**About this task:**
Should any entry include an image, skip the image and copy the entry exactly.

Front-end code change data
◆ ◆ ◆ ◆ ◆ ◆ ◆
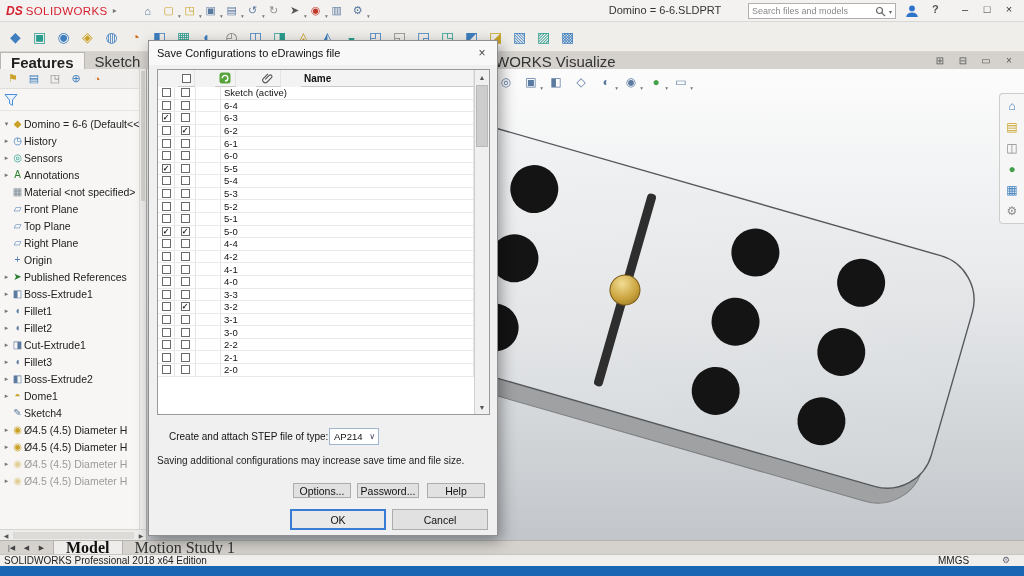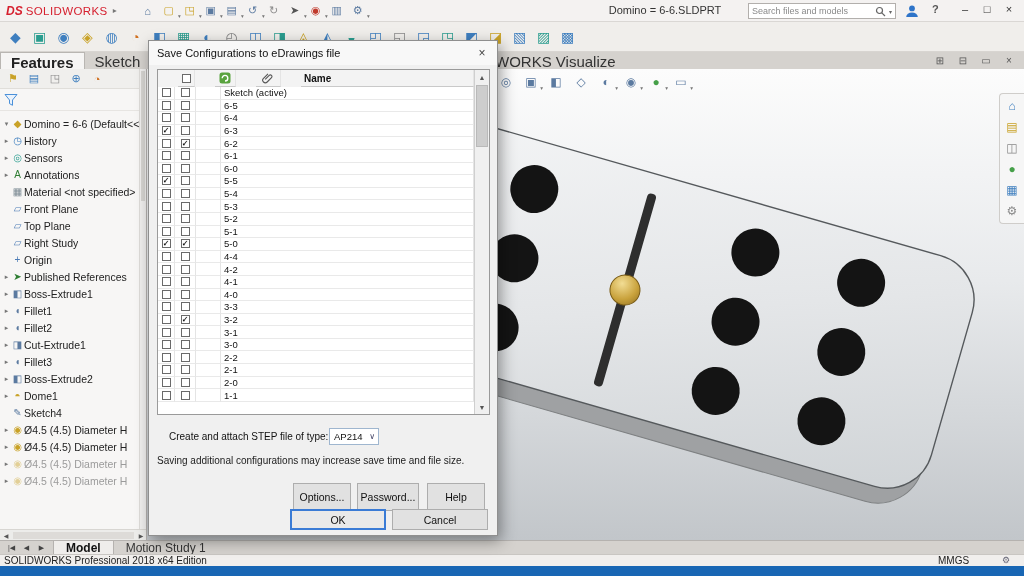"6-5" div.crow { html: <div> <span> <span></span> </span> <span> <span></span> </span> <span></span> <span>6-5</span> </div> -> none }
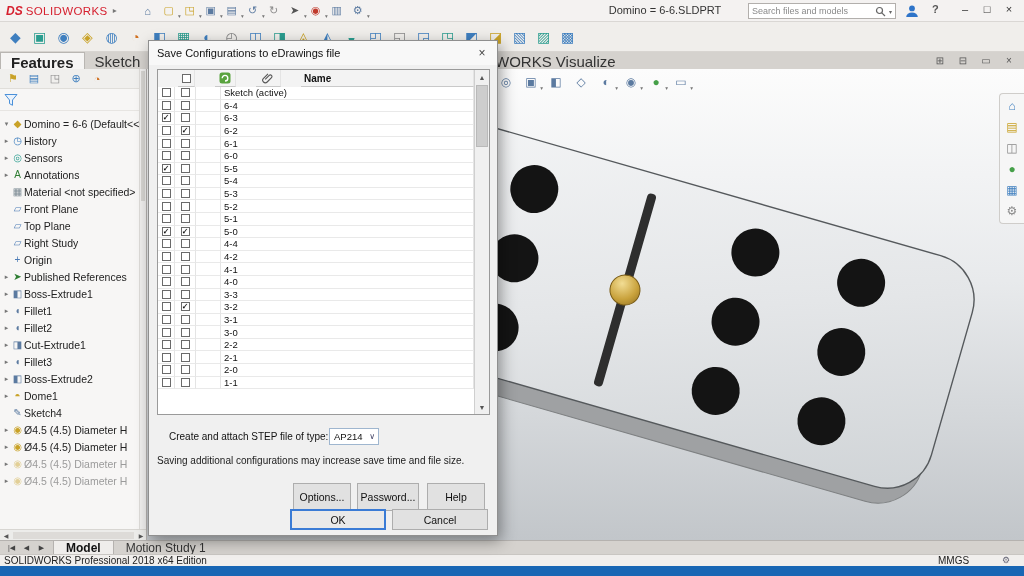"Right Study" span.tlabel { text: Study -> Plane }
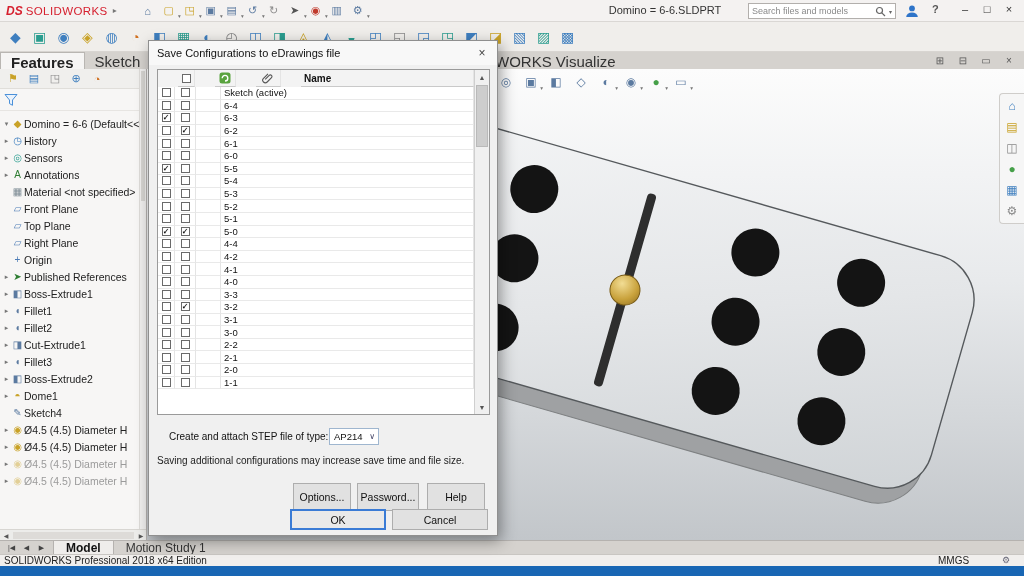"1-1" div.crow { html: <div> <span> <span></span> </span> <span> <span></span> </span> <span></span> <span>1-1</span> </div> -> none }
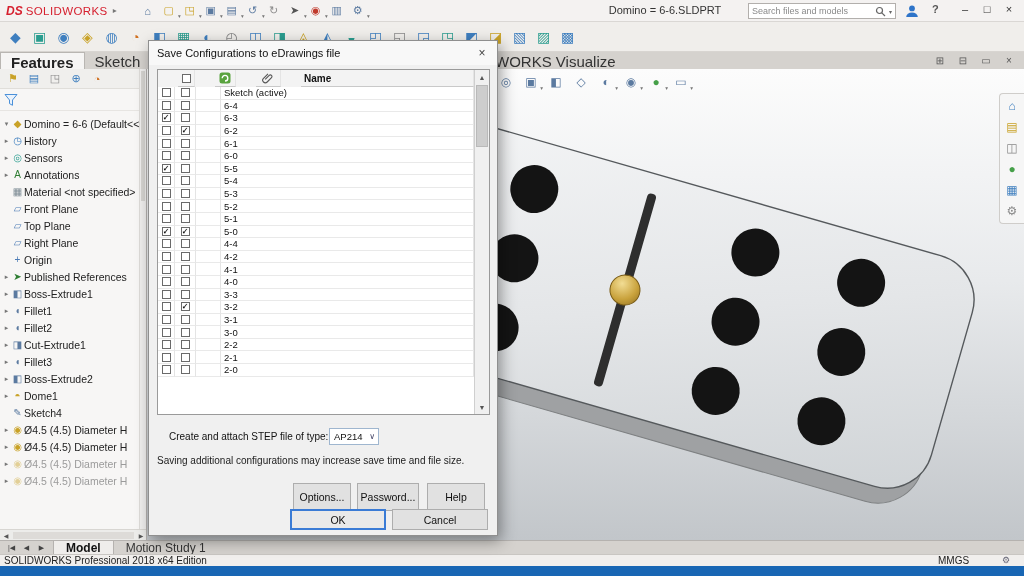"Options..." .btn { height: 28px -> 15px }
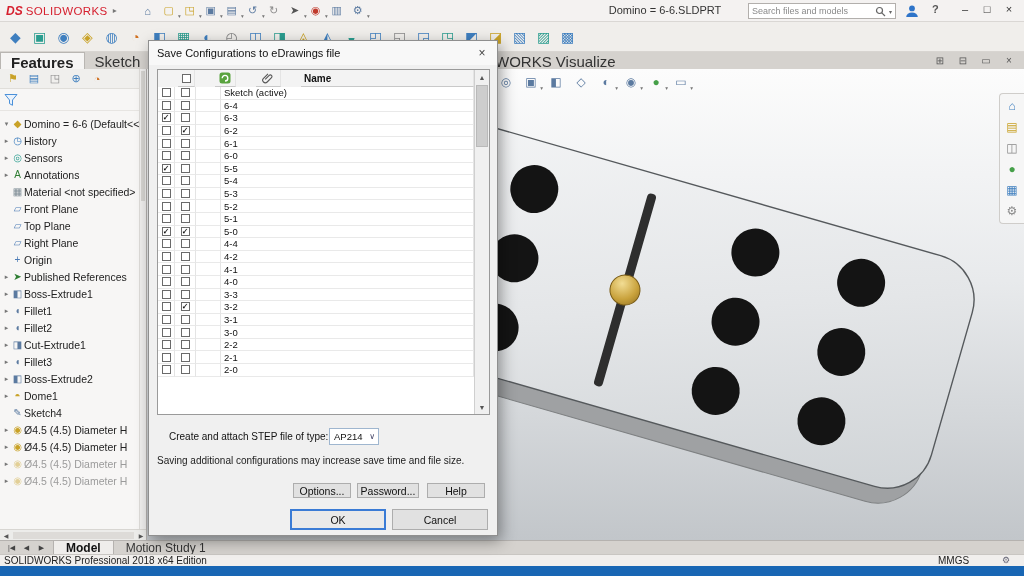"Model" .doctab { font-family: none -> Liberation Serif, serif; font-size: 12px -> 16px }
◆ ◆ ◆ ◆ ◆ ◆ ◆
**Written solution:**
"6-5" div.crow { html: <div> <span> <span></span> </span> <span> <span></span> </span> <span></span> <span>6-5</span> </div> -> none }
"Right Study" span.tlabel { text: Study -> Plane }
"1-1" div.crow { html: <div> <span> <span></span> </span> <span> <span></span> </span> <span></span> <span>1-1</span> </div> -> none }
"Options..." .btn { height: 28px -> 15px }
"Model" .doctab { font-family: none -> Liberation Serif, serif; font-size: 12px -> 16px }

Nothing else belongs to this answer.